TASK STATEMENT: What is needed is an exact copy of the entries below, with the pictures left out.

Collected data:

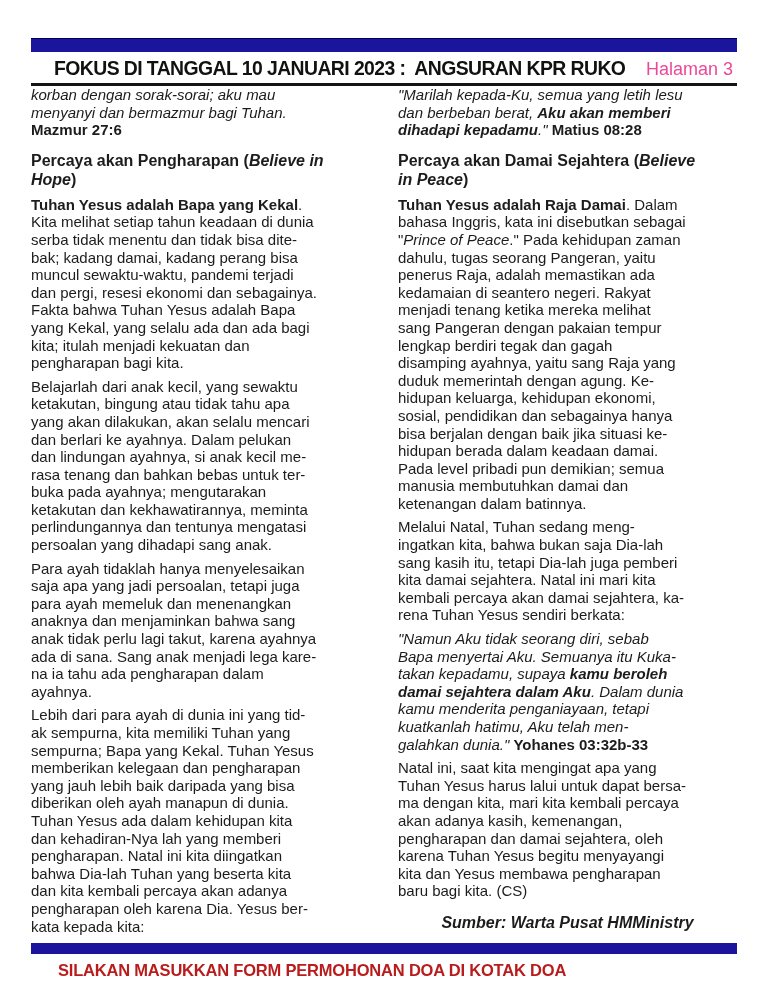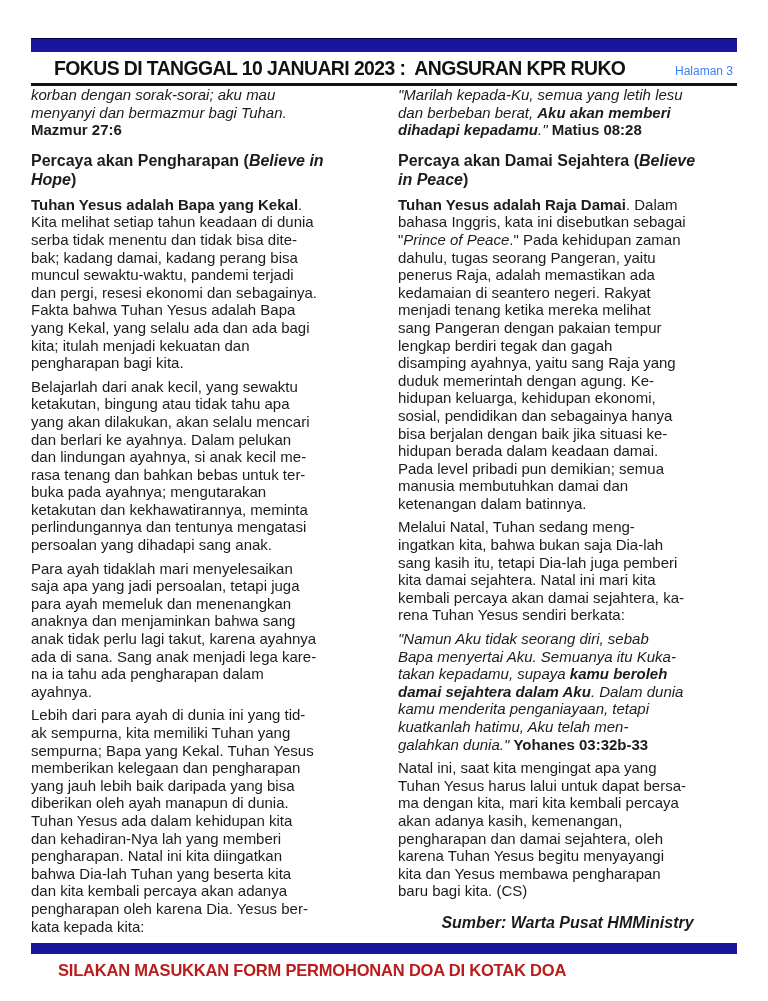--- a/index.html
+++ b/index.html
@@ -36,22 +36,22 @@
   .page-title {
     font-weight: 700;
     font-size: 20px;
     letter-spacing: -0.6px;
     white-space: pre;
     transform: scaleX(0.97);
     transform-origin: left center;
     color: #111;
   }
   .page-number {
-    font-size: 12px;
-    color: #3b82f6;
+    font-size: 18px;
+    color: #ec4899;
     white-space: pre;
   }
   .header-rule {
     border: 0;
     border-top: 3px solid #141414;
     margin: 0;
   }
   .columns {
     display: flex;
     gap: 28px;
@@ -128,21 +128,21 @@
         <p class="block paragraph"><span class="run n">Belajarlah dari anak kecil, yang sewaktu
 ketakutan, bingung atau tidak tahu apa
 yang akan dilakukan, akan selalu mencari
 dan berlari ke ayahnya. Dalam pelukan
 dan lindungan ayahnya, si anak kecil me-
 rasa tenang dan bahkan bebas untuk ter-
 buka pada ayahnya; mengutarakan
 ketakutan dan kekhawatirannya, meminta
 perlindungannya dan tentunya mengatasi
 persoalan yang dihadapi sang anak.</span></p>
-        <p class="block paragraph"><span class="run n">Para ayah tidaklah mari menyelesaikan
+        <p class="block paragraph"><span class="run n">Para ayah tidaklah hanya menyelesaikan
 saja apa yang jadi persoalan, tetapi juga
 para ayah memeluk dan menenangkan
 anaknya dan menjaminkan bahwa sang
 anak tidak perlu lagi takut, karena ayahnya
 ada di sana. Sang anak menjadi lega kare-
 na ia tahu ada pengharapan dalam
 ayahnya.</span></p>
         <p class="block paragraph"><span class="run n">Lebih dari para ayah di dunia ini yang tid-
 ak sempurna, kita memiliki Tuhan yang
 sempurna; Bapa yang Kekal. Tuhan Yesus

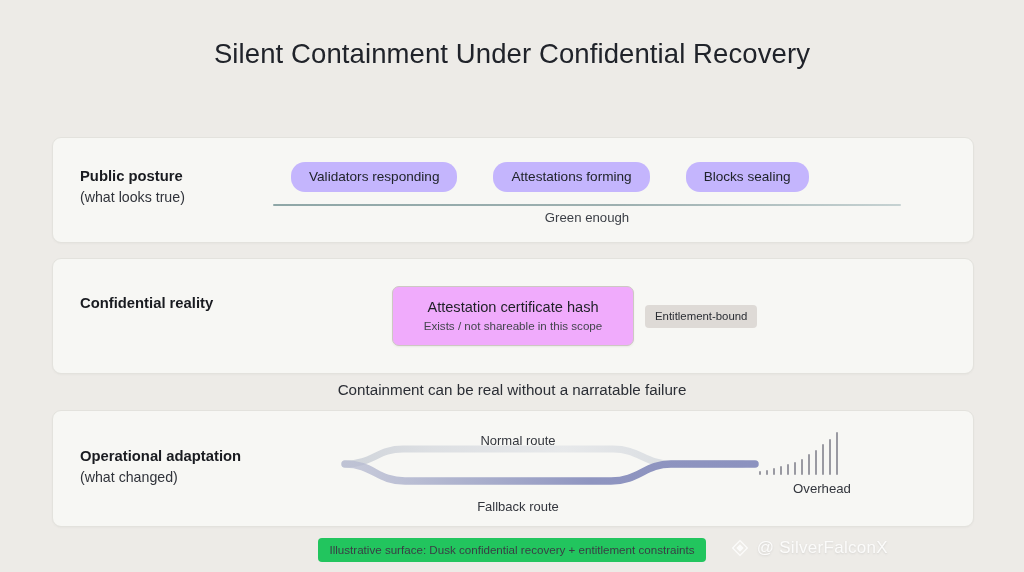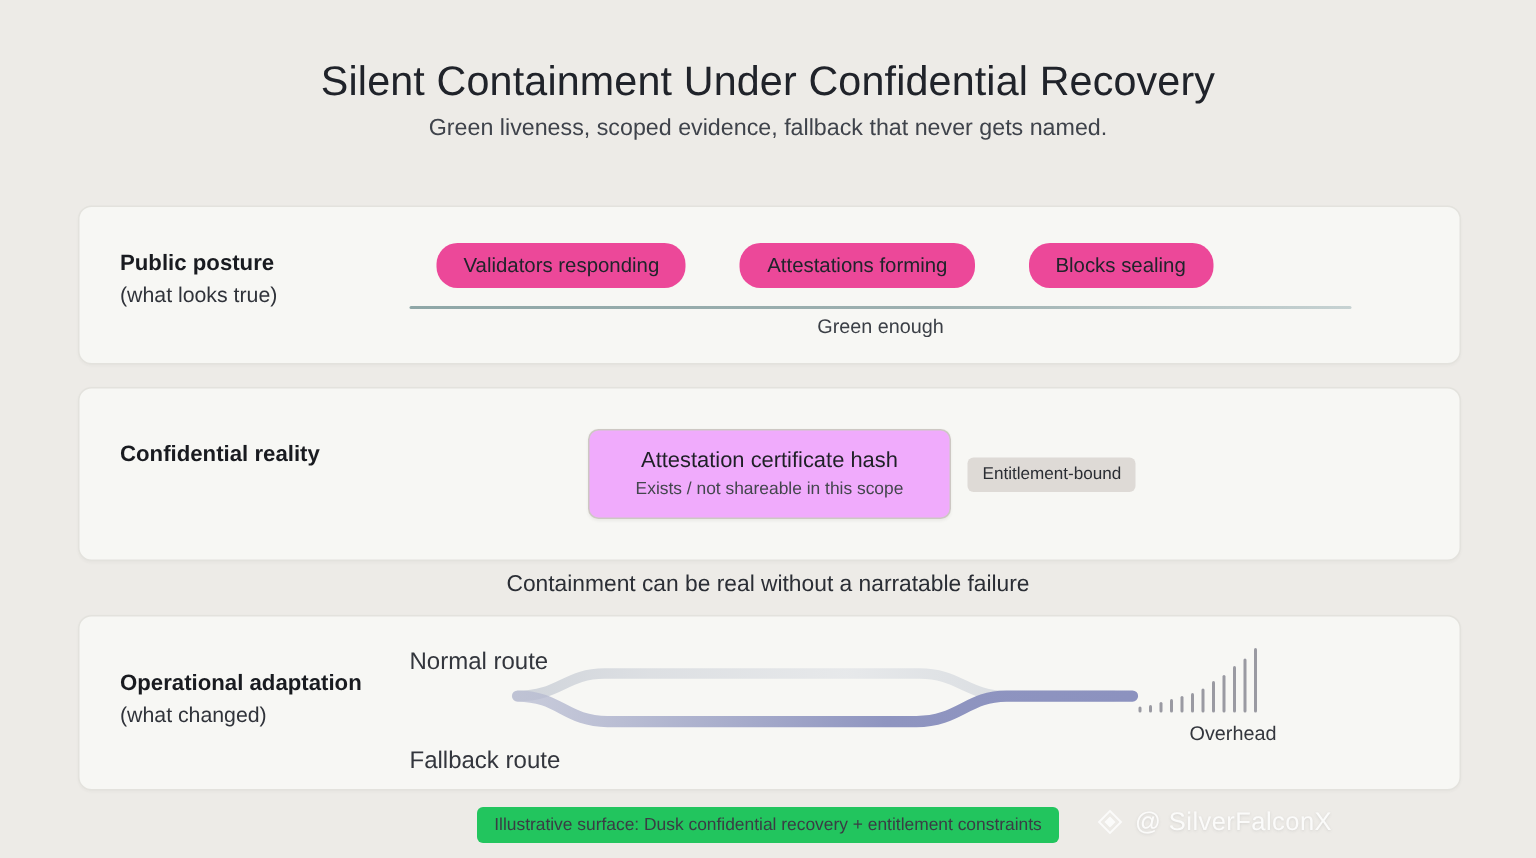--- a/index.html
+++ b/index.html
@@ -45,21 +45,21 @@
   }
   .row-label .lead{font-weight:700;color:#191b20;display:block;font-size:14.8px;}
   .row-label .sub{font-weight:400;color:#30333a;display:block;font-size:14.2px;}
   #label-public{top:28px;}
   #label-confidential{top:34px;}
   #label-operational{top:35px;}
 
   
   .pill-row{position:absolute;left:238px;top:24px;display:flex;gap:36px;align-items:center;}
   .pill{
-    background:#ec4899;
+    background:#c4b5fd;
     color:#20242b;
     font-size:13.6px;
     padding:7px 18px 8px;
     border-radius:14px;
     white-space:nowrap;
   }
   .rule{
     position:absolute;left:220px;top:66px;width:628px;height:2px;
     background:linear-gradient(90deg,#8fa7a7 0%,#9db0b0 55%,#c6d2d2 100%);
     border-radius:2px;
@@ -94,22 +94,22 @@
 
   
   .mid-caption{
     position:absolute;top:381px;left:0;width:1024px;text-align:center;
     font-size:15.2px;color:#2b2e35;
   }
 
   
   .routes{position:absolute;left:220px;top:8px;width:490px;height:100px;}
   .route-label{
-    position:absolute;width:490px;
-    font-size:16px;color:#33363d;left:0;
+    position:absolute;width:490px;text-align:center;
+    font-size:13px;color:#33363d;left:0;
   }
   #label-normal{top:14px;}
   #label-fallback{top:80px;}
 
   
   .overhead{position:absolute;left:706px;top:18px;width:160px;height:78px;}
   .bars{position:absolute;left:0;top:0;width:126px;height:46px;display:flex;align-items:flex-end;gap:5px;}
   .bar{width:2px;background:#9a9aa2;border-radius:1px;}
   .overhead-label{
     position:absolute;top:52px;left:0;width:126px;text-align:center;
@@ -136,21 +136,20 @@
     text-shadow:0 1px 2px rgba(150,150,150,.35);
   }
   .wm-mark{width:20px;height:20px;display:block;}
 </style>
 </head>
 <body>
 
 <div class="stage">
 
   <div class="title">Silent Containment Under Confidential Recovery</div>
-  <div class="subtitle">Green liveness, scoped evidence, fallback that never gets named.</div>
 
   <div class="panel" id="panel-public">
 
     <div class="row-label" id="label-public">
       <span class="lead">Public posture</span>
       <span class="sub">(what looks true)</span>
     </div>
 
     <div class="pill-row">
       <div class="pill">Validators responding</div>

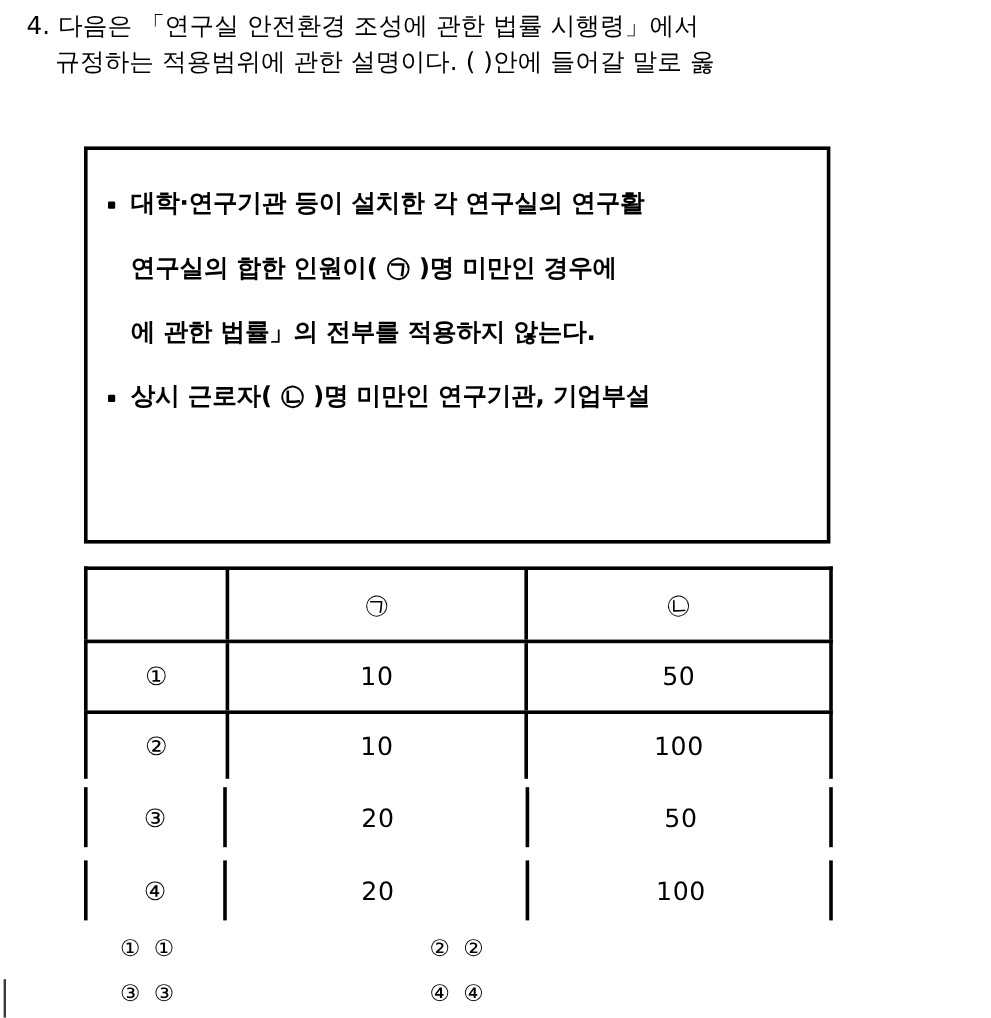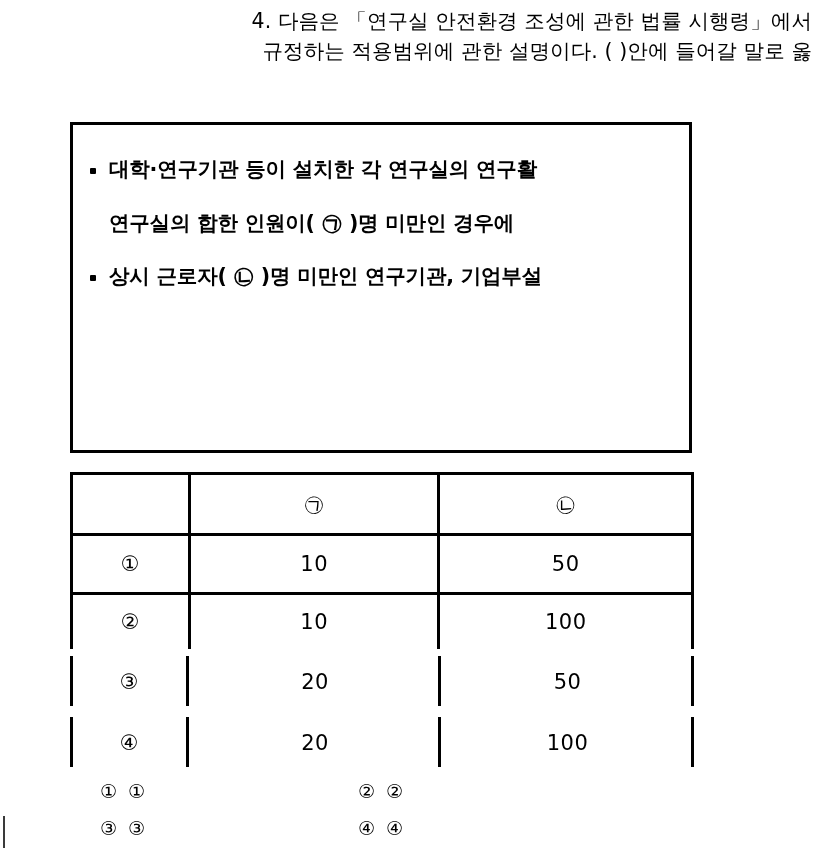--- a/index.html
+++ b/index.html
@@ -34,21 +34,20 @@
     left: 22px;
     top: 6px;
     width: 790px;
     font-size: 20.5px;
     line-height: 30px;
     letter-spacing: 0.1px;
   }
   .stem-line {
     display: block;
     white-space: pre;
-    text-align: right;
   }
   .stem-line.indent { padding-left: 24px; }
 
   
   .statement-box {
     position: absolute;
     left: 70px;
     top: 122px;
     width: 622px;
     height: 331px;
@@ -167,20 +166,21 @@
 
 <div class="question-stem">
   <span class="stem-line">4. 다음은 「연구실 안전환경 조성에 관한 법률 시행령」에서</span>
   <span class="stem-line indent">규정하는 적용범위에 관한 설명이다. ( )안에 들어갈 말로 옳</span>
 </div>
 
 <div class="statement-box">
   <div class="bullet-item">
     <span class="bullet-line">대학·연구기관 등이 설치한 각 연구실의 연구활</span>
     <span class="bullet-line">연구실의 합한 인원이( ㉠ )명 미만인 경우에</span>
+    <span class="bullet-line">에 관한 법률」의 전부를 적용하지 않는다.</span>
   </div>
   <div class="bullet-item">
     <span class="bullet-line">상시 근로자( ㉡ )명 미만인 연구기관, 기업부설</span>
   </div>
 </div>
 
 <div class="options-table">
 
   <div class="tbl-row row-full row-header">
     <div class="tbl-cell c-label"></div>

EXERCISE OUTPUT:
--- a/index.html
+++ b/index.html
@@ -36,22 +36,22 @@
   .page-title {
     font-weight: 700;
     font-size: 20px;
     letter-spacing: -0.6px;
     white-space: pre;
     transform: scaleX(0.97);
     transform-origin: left center;
     color: #111;
   }
   .page-number {
-    font-size: 12px;
-    color: #3b82f6;
+    font-size: 18px;
+    color: #ec4899;
     white-space: pre;
   }
   .header-rule {
     border: 0;
     border-top: 3px solid #141414;
     margin: 0;
   }
   .columns {
     display: flex;
     gap: 28px;
@@ -128,21 +128,21 @@
         <p class="block paragraph"><span class="run n">Belajarlah dari anak kecil, yang sewaktu
 ketakutan, bingung atau tidak tahu apa
 yang akan dilakukan, akan selalu mencari
 dan berlari ke ayahnya. Dalam pelukan
 dan lindungan ayahnya, si anak kecil me-
 rasa tenang dan bahkan bebas untuk ter-
 buka pada ayahnya; mengutarakan
 ketakutan dan kekhawatirannya, meminta
 perlindungannya dan tentunya mengatasi
 persoalan yang dihadapi sang anak.</span></p>
-        <p class="block paragraph"><span class="run n">Para ayah tidaklah mari menyelesaikan
+        <p class="block paragraph"><span class="run n">Para ayah tidaklah hanya menyelesaikan
 saja apa yang jadi persoalan, tetapi juga
 para ayah memeluk dan menenangkan
 anaknya dan menjaminkan bahwa sang
 anak tidak perlu lagi takut, karena ayahnya
 ada di sana. Sang anak menjadi lega kare-
 na ia tahu ada pengharapan dalam
 ayahnya.</span></p>
         <p class="block paragraph"><span class="run n">Lebih dari para ayah di dunia ini yang tid-
 ak sempurna, kita memiliki Tuhan yang
 sempurna; Bapa yang Kekal. Tuhan Yesus

--- a/index.html
+++ b/index.html
@@ -45,21 +45,21 @@
   }
   .row-label .lead{font-weight:700;color:#191b20;display:block;font-size:14.8px;}
   .row-label .sub{font-weight:400;color:#30333a;display:block;font-size:14.2px;}
   #label-public{top:28px;}
   #label-confidential{top:34px;}
   #label-operational{top:35px;}
 
   
   .pill-row{position:absolute;left:238px;top:24px;display:flex;gap:36px;align-items:center;}
   .pill{
-    background:#ec4899;
+    background:#c4b5fd;
     color:#20242b;
     font-size:13.6px;
     padding:7px 18px 8px;
     border-radius:14px;
     white-space:nowrap;
   }
   .rule{
     position:absolute;left:220px;top:66px;width:628px;height:2px;
     background:linear-gradient(90deg,#8fa7a7 0%,#9db0b0 55%,#c6d2d2 100%);
     border-radius:2px;
@@ -94,22 +94,22 @@
 
   
   .mid-caption{
     position:absolute;top:381px;left:0;width:1024px;text-align:center;
     font-size:15.2px;color:#2b2e35;
   }
 
   
   .routes{position:absolute;left:220px;top:8px;width:490px;height:100px;}
   .route-label{
-    position:absolute;width:490px;
-    font-size:16px;color:#33363d;left:0;
+    position:absolute;width:490px;text-align:center;
+    font-size:13px;color:#33363d;left:0;
   }
   #label-normal{top:14px;}
   #label-fallback{top:80px;}
 
   
   .overhead{position:absolute;left:706px;top:18px;width:160px;height:78px;}
   .bars{position:absolute;left:0;top:0;width:126px;height:46px;display:flex;align-items:flex-end;gap:5px;}
   .bar{width:2px;background:#9a9aa2;border-radius:1px;}
   .overhead-label{
     position:absolute;top:52px;left:0;width:126px;text-align:center;
@@ -136,21 +136,20 @@
     text-shadow:0 1px 2px rgba(150,150,150,.35);
   }
   .wm-mark{width:20px;height:20px;display:block;}
 </style>
 </head>
 <body>
 
 <div class="stage">
 
   <div class="title">Silent Containment Under Confidential Recovery</div>
-  <div class="subtitle">Green liveness, scoped evidence, fallback that never gets named.</div>
 
   <div class="panel" id="panel-public">
 
     <div class="row-label" id="label-public">
       <span class="lead">Public posture</span>
       <span class="sub">(what looks true)</span>
     </div>
 
     <div class="pill-row">
       <div class="pill">Validators responding</div>

--- a/index.html
+++ b/index.html
@@ -34,21 +34,20 @@
     left: 22px;
     top: 6px;
     width: 790px;
     font-size: 20.5px;
     line-height: 30px;
     letter-spacing: 0.1px;
   }
   .stem-line {
     display: block;
     white-space: pre;
-    text-align: right;
   }
   .stem-line.indent { padding-left: 24px; }
 
   
   .statement-box {
     position: absolute;
     left: 70px;
     top: 122px;
     width: 622px;
     height: 331px;
@@ -167,20 +166,21 @@
 
 <div class="question-stem">
   <span class="stem-line">4. 다음은 「연구실 안전환경 조성에 관한 법률 시행령」에서</span>
   <span class="stem-line indent">규정하는 적용범위에 관한 설명이다. ( )안에 들어갈 말로 옳</span>
 </div>
 
 <div class="statement-box">
   <div class="bullet-item">
     <span class="bullet-line">대학·연구기관 등이 설치한 각 연구실의 연구활</span>
     <span class="bullet-line">연구실의 합한 인원이( ㉠ )명 미만인 경우에</span>
+    <span class="bullet-line">에 관한 법률」의 전부를 적용하지 않는다.</span>
   </div>
   <div class="bullet-item">
     <span class="bullet-line">상시 근로자( ㉡ )명 미만인 연구기관, 기업부설</span>
   </div>
 </div>
 
 <div class="options-table">
 
   <div class="tbl-row row-full row-header">
     <div class="tbl-cell c-label"></div>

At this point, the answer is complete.